» **Prompt**: Find the line that contains "- 1. Right-click" in the entries below. Write out that line and all that follow it, unchanged and alone.

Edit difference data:
==========

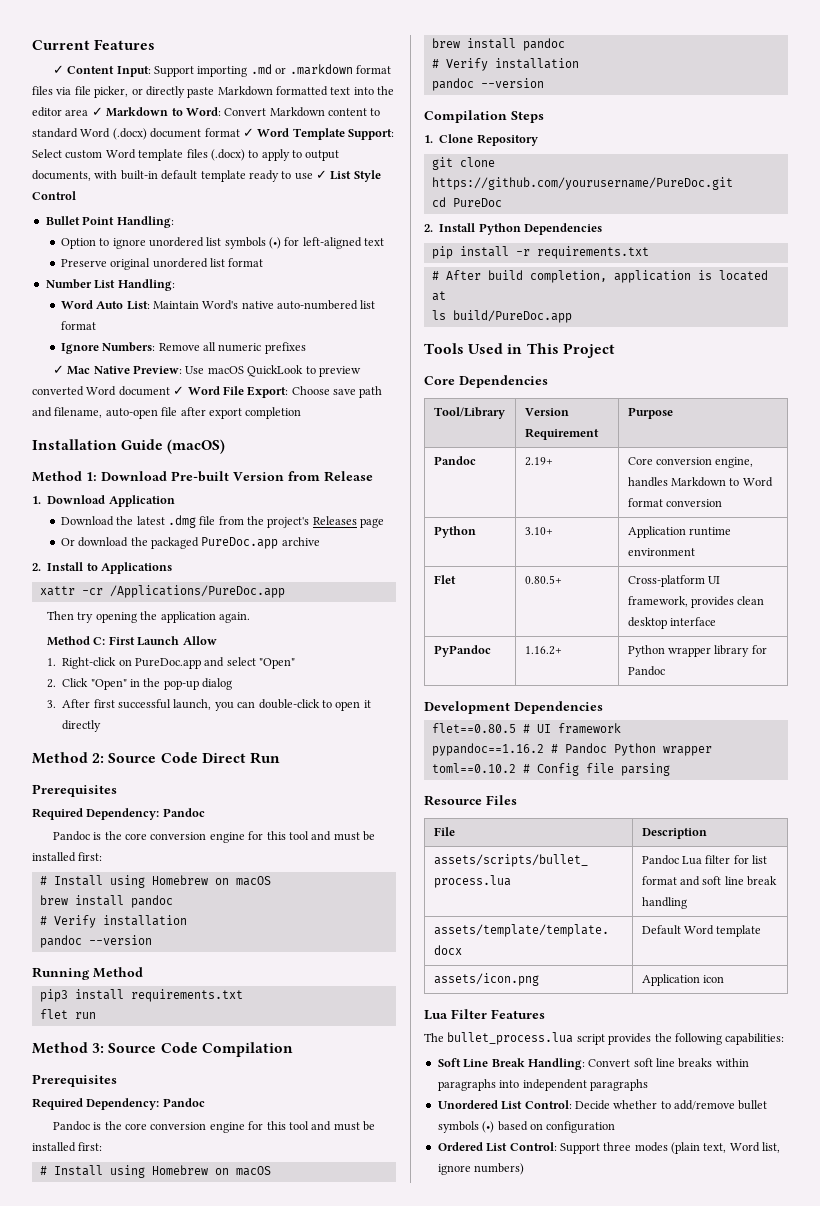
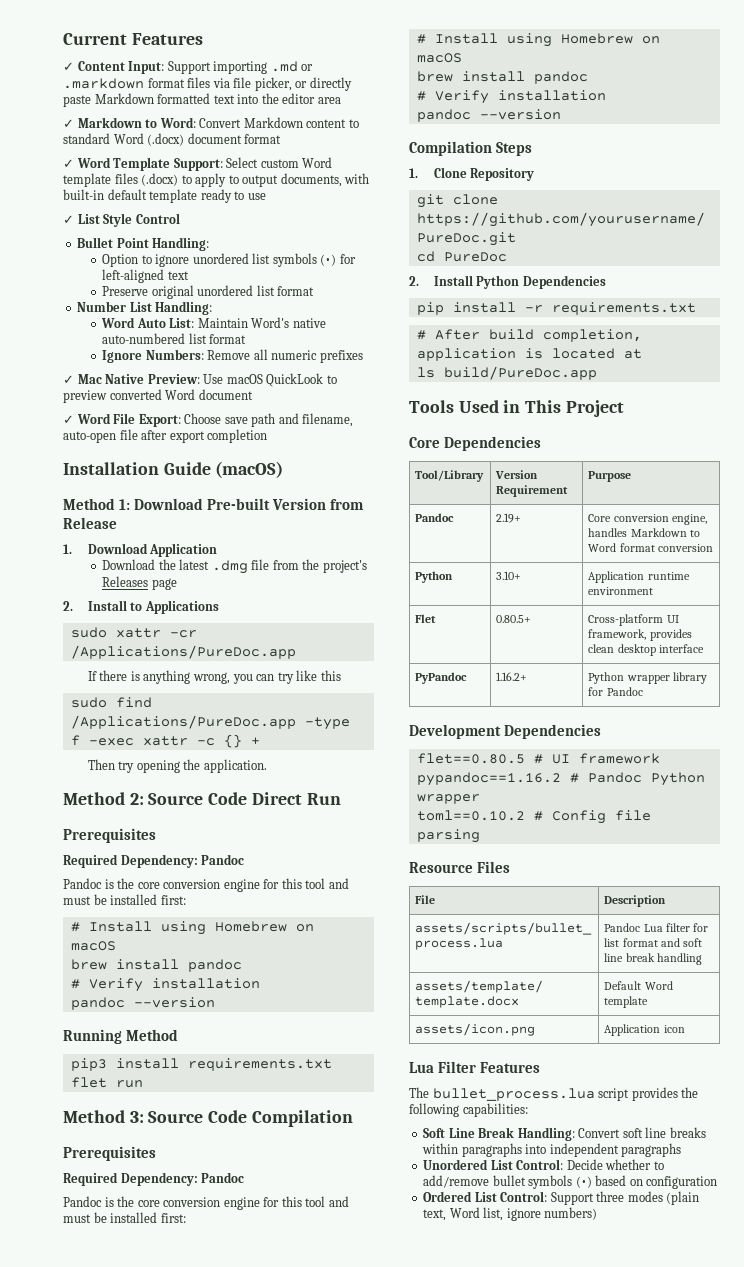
- Support importing .md or .markdown format files via file picker, or directly paste Markdown formatted text into the editor area ✓ Markdown to Word:
+ Support importing .md or .markdown format files via file picker, or directly paste Markdown formatted text into the editor area
+ ✓ Markdown to Word:
- Convert Markdown content to standard Word (.docx) document format ✓ Word Template Support:
+ Convert Markdown content to standard Word (.docx) document format
+ ✓ Word Template Support:
- Select custom Word template files (.docx) to apply to output documents, with built-in default template ready to use ✓ List Style Control
+ Select custom Word template files (.docx) to apply to output documents, with built-in default template ready to use
+ ✓ List Style Control
- ✓ Mac Native Preview: Use macOS QuickLook to preview converted Word document ✓ Word File Export: Choose save path and filename, auto-open file after export completion
+ ✓ Mac Native Preview: Use macOS QuickLook to preview converted Word document
+ ✓ Word File Export: Choose save path and filename, auto-open file after export completion
- Or download the packaged PureDoc.app archive
- xattr -cr /Applications/PureDoc.app
+ sudo xattr -cr /Applications/PureDoc.app
- Then try opening the application again.
- Method C: First Launch Allow
- 1. Right-click on PureDoc.app and select "Open"
- 2. Click "Open" in the pop-up dialog
- 3. After first successful launch, you can double-click to open it directly
+ If there is anything wrong, you can try like this
+ sudo find /Applications/PureDoc.app -type f -exec xattr -c {} +
+ Then try opening the application.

==========

» **Problem solution**:
- 1. Right-click on PureDoc.app and select "Open"
- 2. Click "Open" in the pop-up dialog
- 3. After first successful launch, you can double-click to open it directly
+ If there is anything wrong, you can try like this
+ sudo find /Applications/PureDoc.app -type f -exec xattr -c {} +
+ Then try opening the application.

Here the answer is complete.